Ahora bien, los esfuerzos –hasta ahora inconclusos- de revelar y escudriñar “las mentalidades” es otro punto crucial sobre el que especialmente queremos detenernos.

Recordamos que la estupenda obra de Todorov concita la atención sobre la subjetividad de aquellos conquistadores. El enorme talento del Colón navegante, incomparable en aquel siglo XV, contrasta con sus escasos recursos para reconocer y acercarse al “otro”. Su parquedad e introspección le impiden acometer la tarea de la construcción de vínculo  -imprescindibles quizás- con los habitantes originarios de Abya Yala. El pensador de origen búlgaro contrasta esa subjetividad con la curiosidad sociológica, la actitud permanente de “ir hacia la gente” de Hernán Cortés. Uno de los elementos que podrían explicar el extraño resultado de una contienda militar donde unos pocos centenares de españoles pudieron doblegar a una de las civilizaciones americanas más imponentes y desarrolladas.

La conquista, no puede –arriesgamos- entenderse si no se  comprende previamente dos procesos: la colonización de las subjetividades y la colonialidad como legado de una dominación que trasciende la creación de la pomposa veintena de “naciones” en las que se dividió el continente durante el siglo XIX.

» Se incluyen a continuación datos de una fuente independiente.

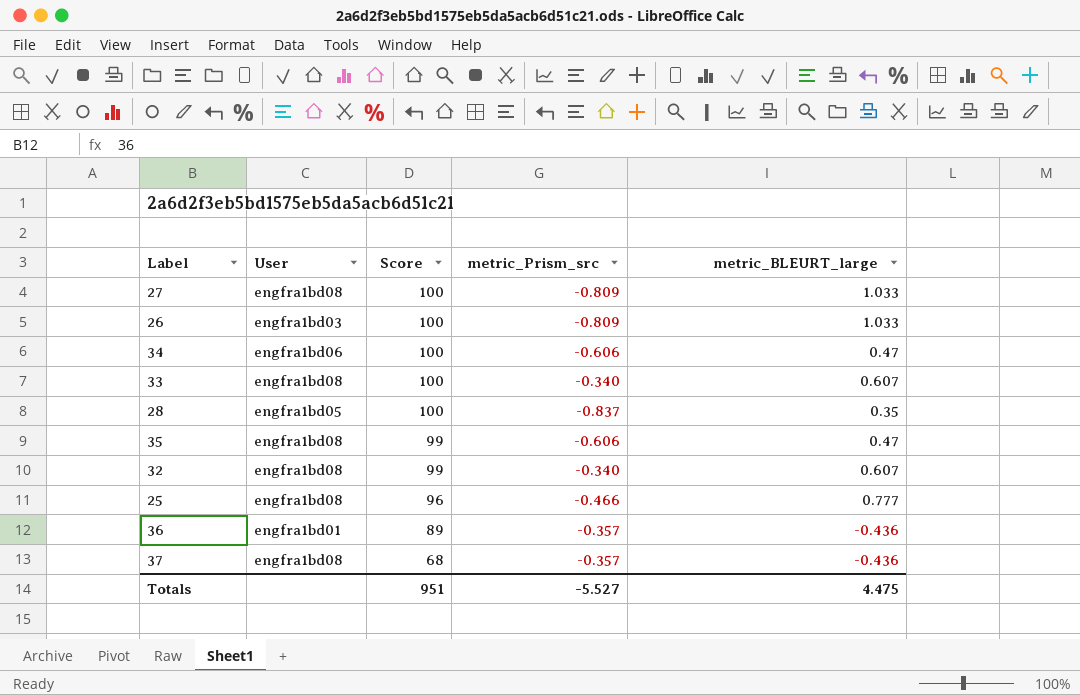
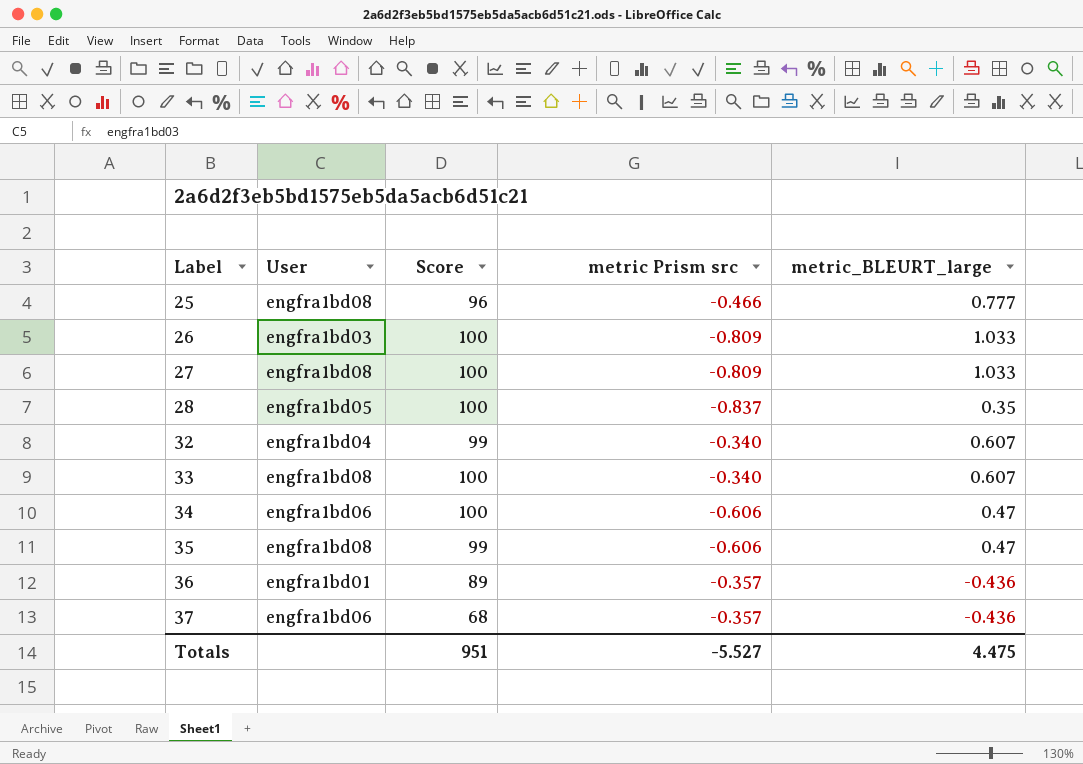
row order: Score descending -> Label ascending
column name: metric_Prism_src -> metric Prism src
32 | User: engfra1bd08 -> engfra1bd04
37 | User: engfra1bd08 -> engfra1bd06

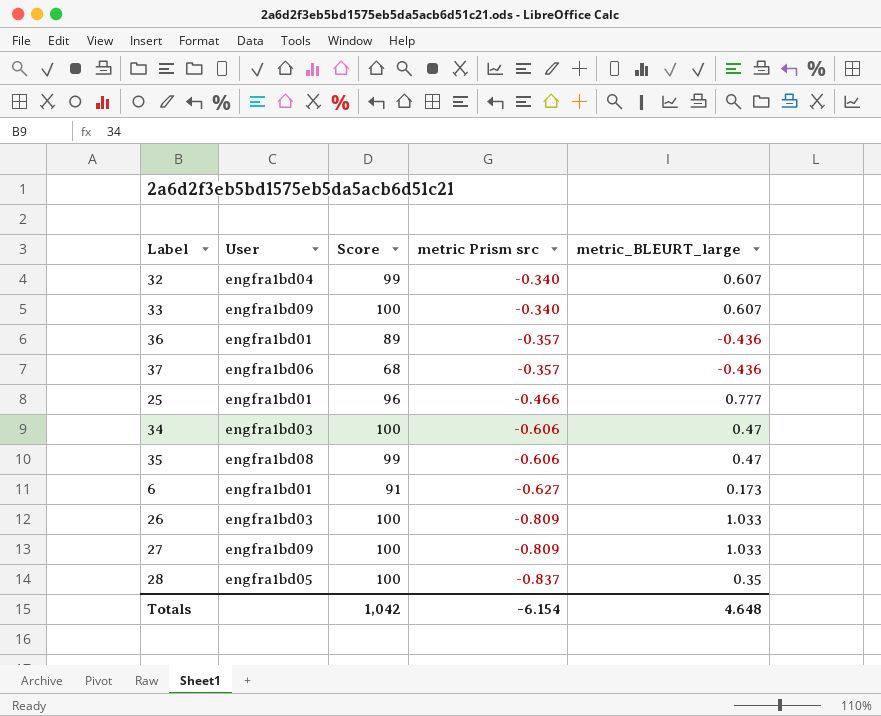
row order: Label ascending -> metric Prism src descending
33 | User: engfra1bd08 -> engfra1bd09
25 | User: engfra1bd08 -> engfra1bd01
34 | User: engfra1bd06 -> engfra1bd03
row 6: none -> engfra1bd01 | 91 | -0.627 | 0.173
27 | User: engfra1bd08 -> engfra1bd09
Totals | Score: 951 -> 1,042
Totals | metric Prism src: -5.527 -> -6.154
Totals | metric_BLEURT_large: 4.475 -> 4.648

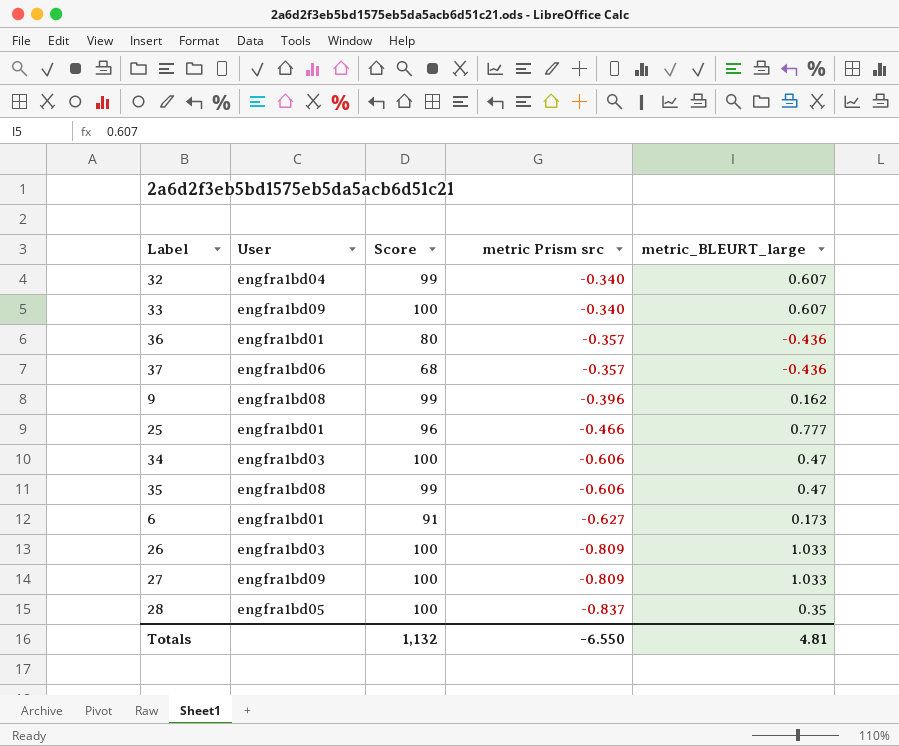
36 | Score: 89 -> 80
row 9: none -> engfra1bd08 | 99 | -0.396 | 0.162
Totals | Score: 1,042 -> 1,132
Totals | metric Prism src: -6.154 -> -6.550
Totals | metric_BLEURT_large: 4.648 -> 4.81

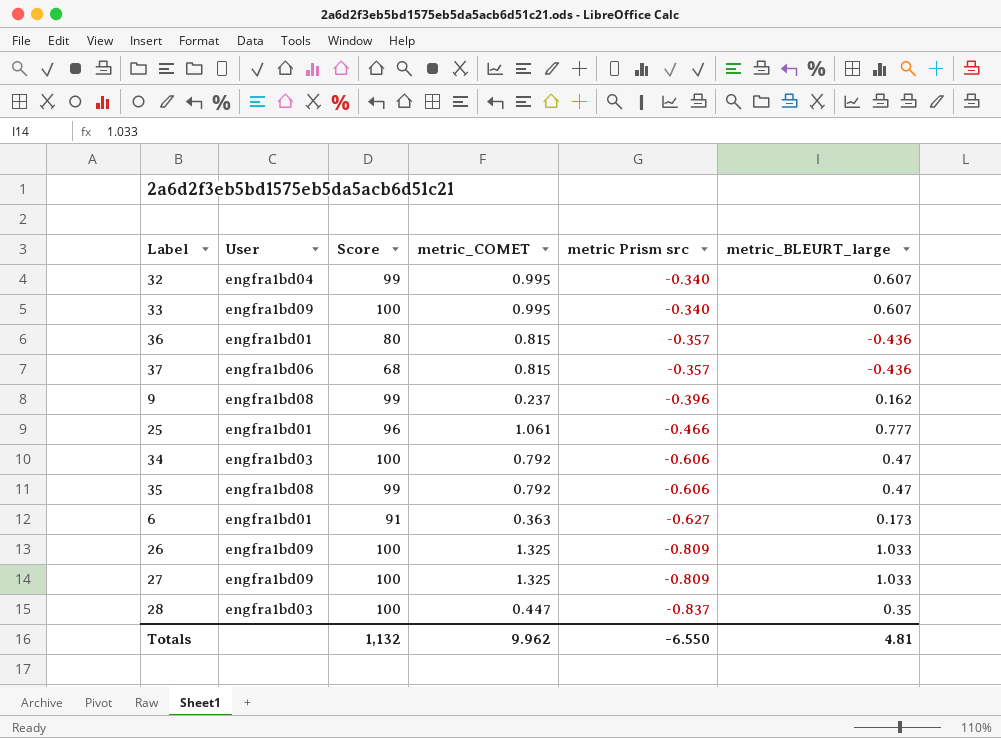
column metric_COMET | position: none -> 4
26 | User: engfra1bd03 -> engfra1bd09
28 | User: engfra1bd05 -> engfra1bd03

Eso implica, también, la necesidad de conocer las mentalidades de la época. Pero, en este caso, de todas las épocas. Las sociedades coloniales no pudieron construir  su propio archivo, algo que parece lógico si se atiende a la plena vigencia de la colonialidad, a la colonización de las subjetividades y, sobre todo, al resultado del conflicto. Es una lástima que no hubiéramos podido hacerlo. La unificación tal vez hubiera puesto al descubierto los denominadores comunes, las lógicas recurrentes, los procesos sistemáticos de exacción y explotación. La cantidad indeterminada de víctimas y el sufrimiento histórico de los pueblos preexistentes, atónitos frente a la potencia del primer capitalismo. Porque la conquista constituyó, como dice Dussel, el inicio de la modernidad. Esa estupefacción, la imposibilidad de escrutar al extranjero, al colonizador, al invasor, permanece intacta. La retórica elemental y el sentido común de los dominadores obtura el pensamiento emancipador. Las sociedades son vistas, de esta manera, como el resultado consensual del paso de una situación de equilibrio a otra situación de equilibrio. Como el tránsito de las comunidades salvajes al estado de barbarie y, desde allí, a “la civilización”. La civilización tal como la imaginó con posterioridad el positivismo. Como un determinismo teleológico que prescinde de recopilar y valorar los conflictos y las luchas, las contradicciones y el entramado de subjetividades que se enlazan en toda construcción de pueblo. El resultado podemos intuirlo. Incluso, resumirlo. Los sujetos son capaces de elegir a sus propios verdugos. Ocurrió hace más de 500 años y vuelve a acontecer ahora. En la tarea de la construcción de un archivo decolonial, la “mentalidad de la época”, las subjetividades y los procesos de colonización de las mismas parecen erigirse en un requisito inexorable de las luchas todavía pendientes. Hay que desarrollarlo, profundizarlo, argumentarlo y luego sí, dar la denominada batalla cultural por la segunda independencia en condiciones mucho más equitativas.